Terdapat beberapa proses yang perlu dilakukan seorang manajer proyek dalam
melakukan manajemen ruang lingkup proyek, yaitu :
- Perencanaan ruang lingkup proyek. Pada tahap ini, manajer proyek akan
mendokumentasikan bagaimana ruang lingkup proyek akan didefinisikan,
diverifikasi, dikontrol dan menentukan bagaimana WBS akan dibuat serta
merencanakan bagaimana mengendalikan perubahan akan ruang lingkup proyek.

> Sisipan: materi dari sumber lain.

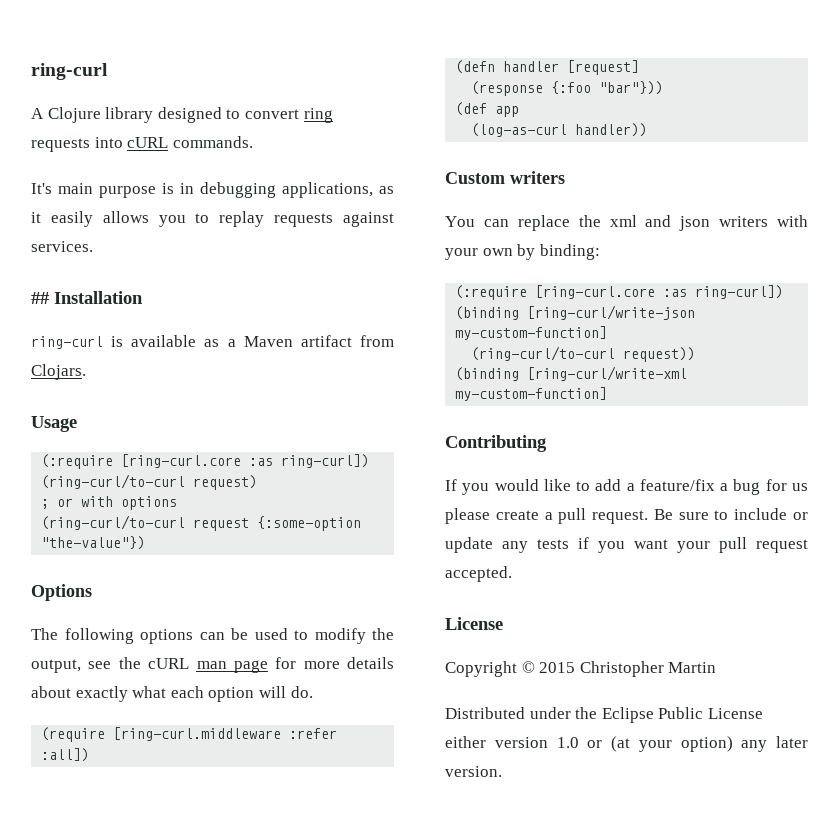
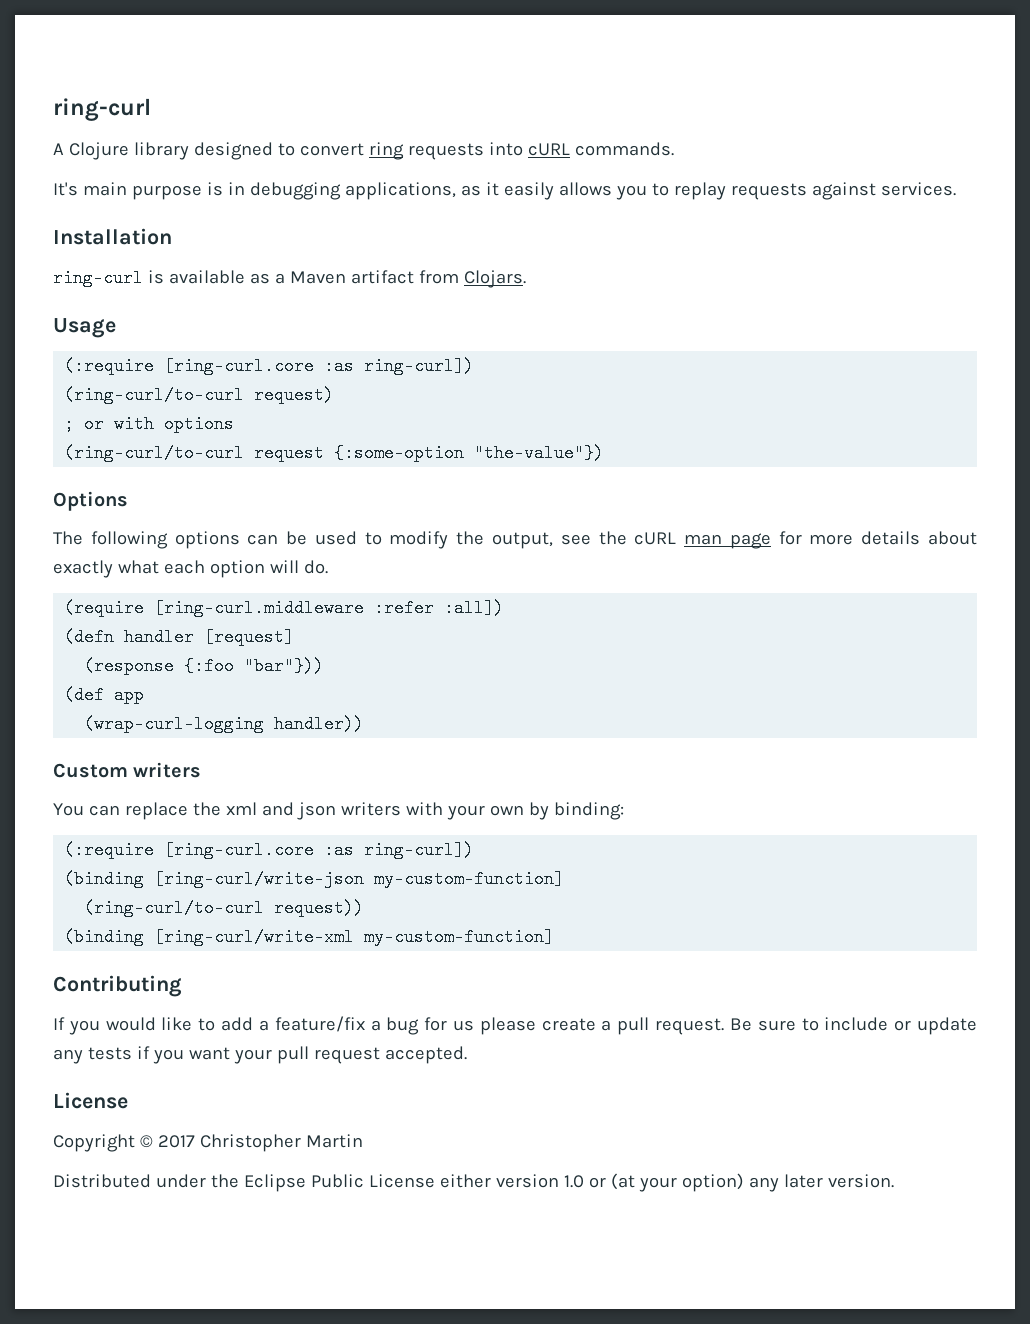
[31,292,49,304] ## -> (956, 189) none
[471,123,568,137] (log-as-curl -> [84,715,265,733] (wrap-curl-logging
[539,662,576,673] 2015 -> [157,1135,195,1148] 2017

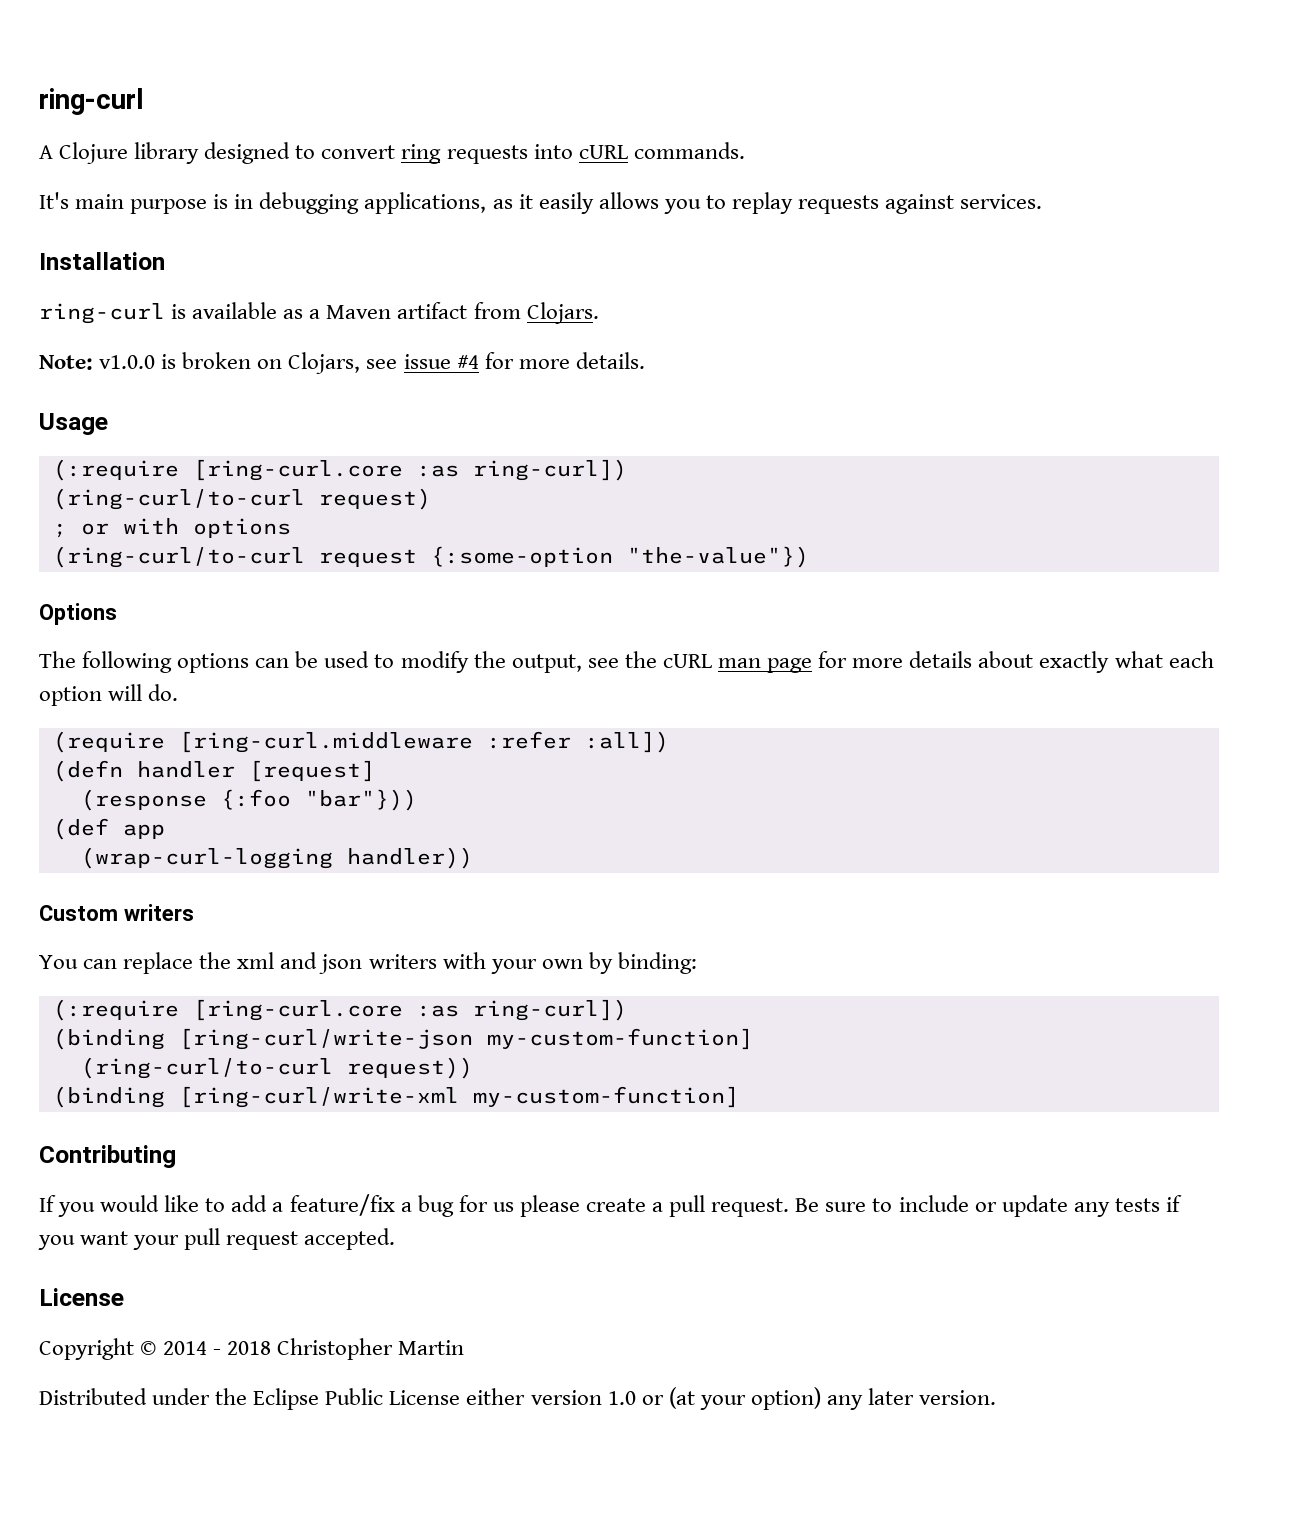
(526, 279) none -> [39,352,645,374] // Note: v1.0.0 is broken on Clojars, see issue #4 for more details.
[157,1135,195,1148] 2017 -> [163,1341,272,1355] 2014 - 2018

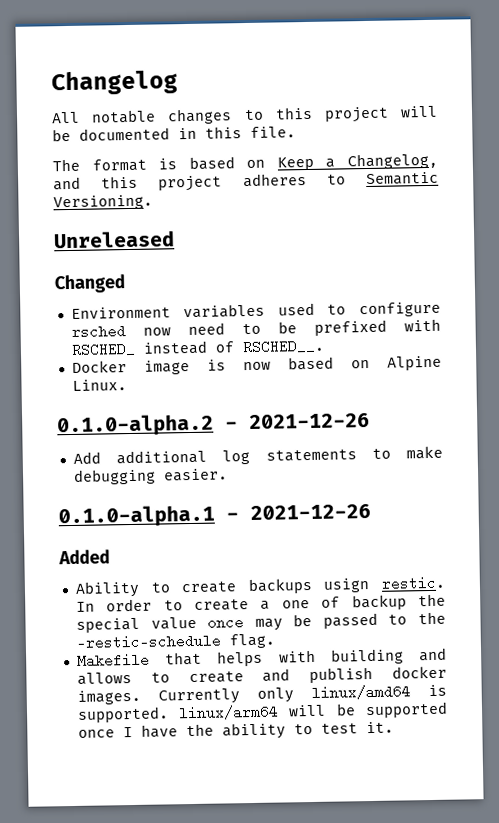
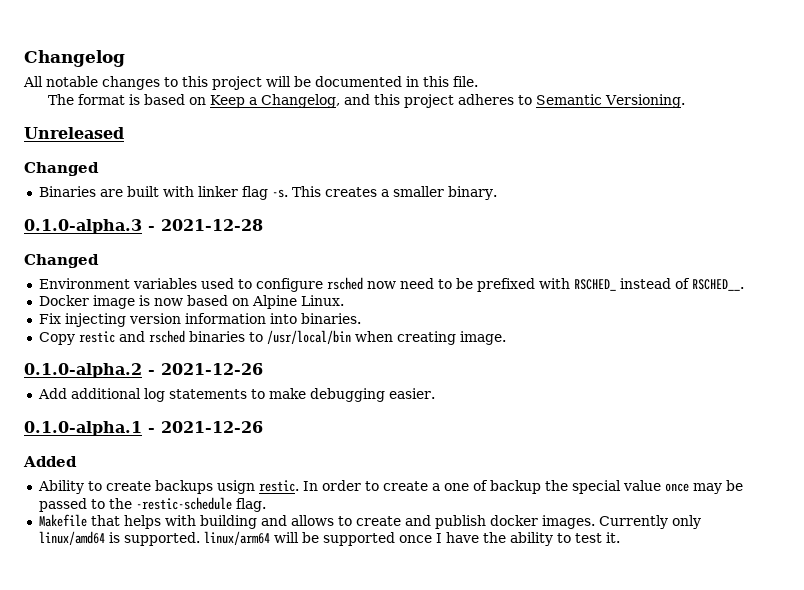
(125, 284) none -> [38,186,497,200] [24,219,263,234] [24,254,99,268] // Binaries are built with linker flag -s. This creates a smaller binary. // 0.1.0-alpha.3 - 2021-12-28 // Changed
(127, 385) none -> [38,313,361,327] [38,330,506,345] // Fix injecting version information into binaries. // Copy restic and rsched binaries to /usr/local/bin when creating image.

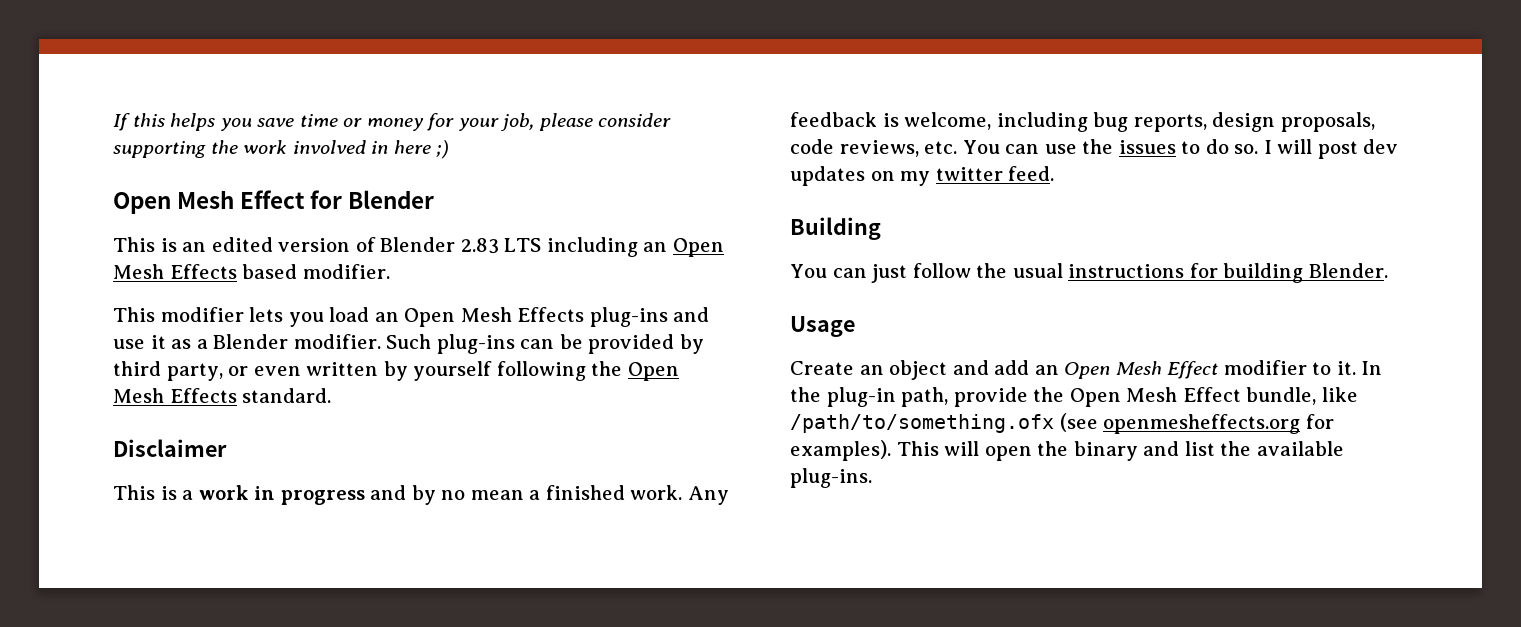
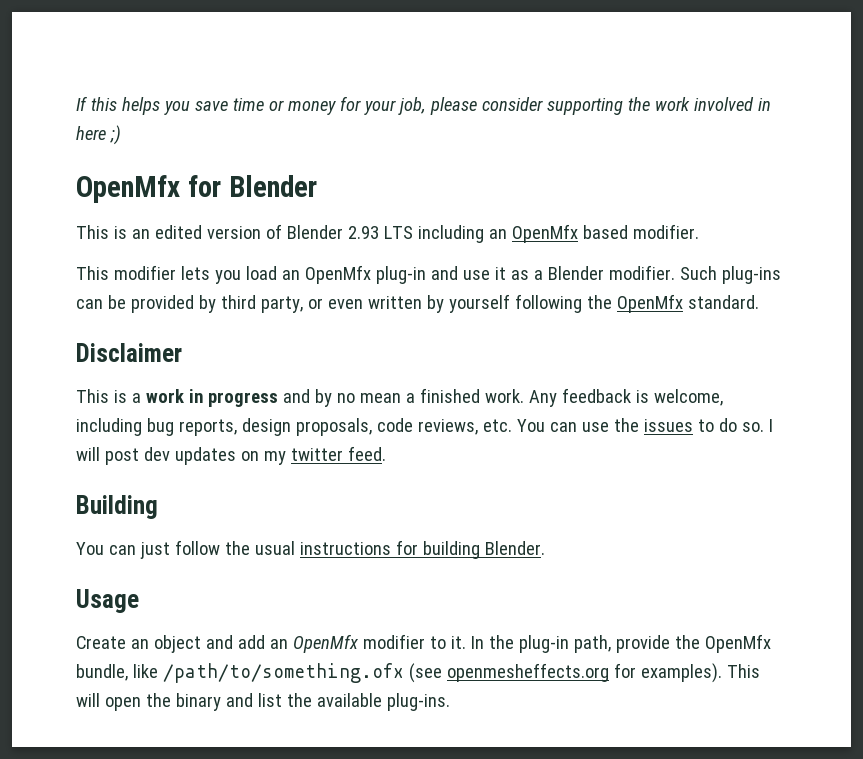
[113,190,306,214] Open Mesh Effect -> [76,175,180,203] OpenMfx
[460,238,499,254] 2.83 -> [347,226,379,239] 2.93
[672,238,724,257] [113,264,237,279] Open Mesh Effects -> [511,224,578,243] OpenMfx
[404,307,668,327] Open Mesh Effects plug-ins -> [304,265,426,284] OpenMfx plug-in
[627,362,679,381] [113,388,237,403] Open Mesh Effects -> [616,294,683,313] OpenMfx
[1064,361,1219,379] Open Mesh Effect -> [292,634,359,653] OpenMfx
[1069,387,1241,407] Open Mesh Effect -> [704,634,771,653] OpenMfx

- Mendefinisikan ruang lingkup proyek. Pada tahap ini, ruang lingkup proyek
akan didefinisikan secara terperinci sebagai landasan untuk pengambilan
keputusan proyek dimasa depan.
- Membuat Work Breakdown Structure. WBS merupakan pembagian deliverables
proyek berdasarkan kelompok kerja. WBS dibutuhkan karena pada umumnya dalam
sebuah proyek biasanya melibatkan banyak orang dan deliverables, sehingga
sangat penting untuk mengorganisasikan pekerjaan-pekerjaan tersebut menjadi
bagian-bagian yang lebih terperinci lagi.
- Melakukan verifikasi ruang lingkup proyek. Tahap ini merupakan tahap
dimana final project scope statement diserahkan kepada stakeholder untuk
diverifikasi.
- Melakukan kontrol terhadap ruang lingkup proyek. Dalam pelaksanaan proyek,
tidak jarang ruang lingkup proyek mengalami perubahan. Untuk itu, perlu
dilakukannya kontrol terhadap perubahan ruang lingkup proyek. Perubahan yang
tidak terkendali, akan mengakibatkan meluasnya ruang lingkup proyek.